▶ **TASK DESCRIPTION**:
Find the line that contains "tra năm 2019</p>". Repeat that line and all lines following it, exactly, through the end of the listing below.

BEGIN DATA TO PROCESS

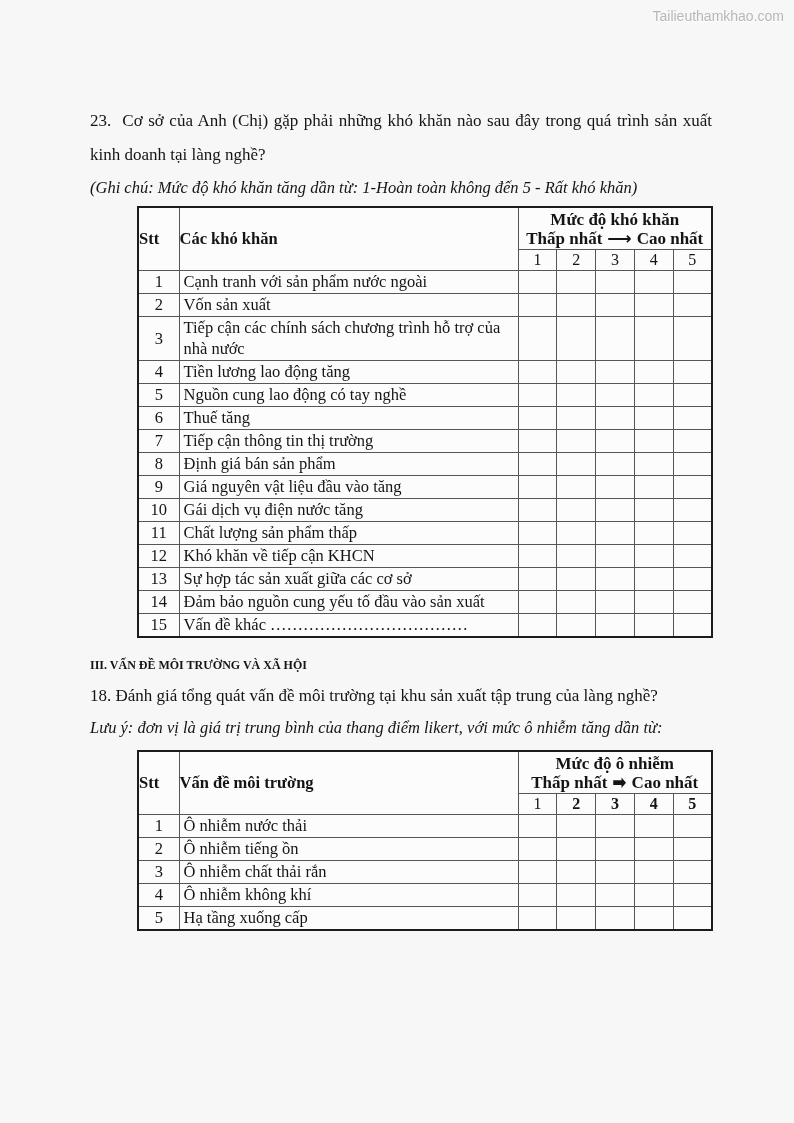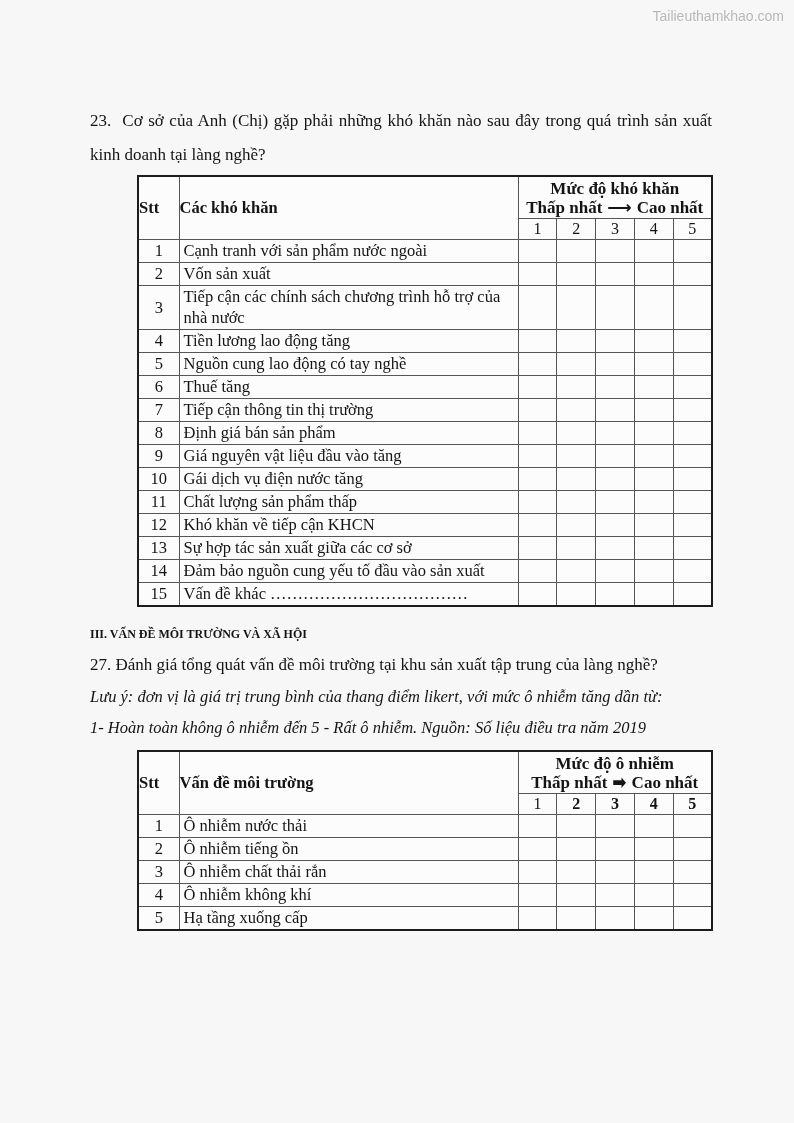--- a/index.html
+++ b/index.html
@@ -114,20 +114,21 @@
 </head>
 <body>
 
 <div class="page">
 
   <div class="watermark">Tailieuthamkhao.com</div>
 
   <div class="content">
 
     <p class="q-text">23.&nbsp; Cơ sở của Anh (Chị) gặp phải những khó khăn nào sau đây trong quá trình sản xuất kinh doanh tại làng nghề?</p>
+    <p class="q-note">(Ghi chú: Mức độ khó khăn tăng dần từ: 1-Hoàn toàn không đến 5 - Rất khó khăn)</p>
 
     <table class="qtable" id="table1">
       <colgroup>
         <col class="col-stt">
           <col class="col-label">
         <col>
           <col>
           <col>
           <col>
           <col>
@@ -283,23 +284,22 @@
             <td class="td-rate"></td>
             <td class="td-rate"></td>
             <td class="td-rate"></td>
             <td class="td-rate"></td>
           </tr>
         </tbody>
     </table>
 
     <div class="section-heading">III. VẤN ĐỀ MÔI TRƯỜNG VÀ XÃ HỘI</div>
 
-    <p class="q24-text">27. Đánh giá tổng quát vấn đề môi trường tại khu sản xuất tập trung của làng nghề?</p>
+    <p class="q24-text">18. Đánh giá tổng quát vấn đề môi trường tại khu sản xuất tập trung của làng nghề?</p>
     <p class="q-note">Lưu ý: đơn vị là giá trị trung bình của thang điểm likert, với mức ô nhiễm tăng dần từ:</p>
-    <p class="q-note">1- Hoàn toàn không ô nhiễm đến 5 - Rất ô nhiễm. Nguồn: Số liệu điều tra năm 2019</p>
 
     <table class="qtable" id="table2">
       <colgroup>
         <col class="col-stt">
           <col class="col-label">
         <col>
           <col>
           <col>
           <col>
           <col>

END DATA TO PROCESS

▶ **SOLUTION TO THE EXERCISE**:
-    <p class="q-note">1- Hoàn toàn không ô nhiễm đến 5 - Rất ô nhiễm. Nguồn: Số liệu điều tra năm 2019</p>
 
     <table class="qtable" id="table2">
       <colgroup>
         <col class="col-stt">
           <col class="col-label">
         <col>
           <col>
           <col>
           <col>
           <col>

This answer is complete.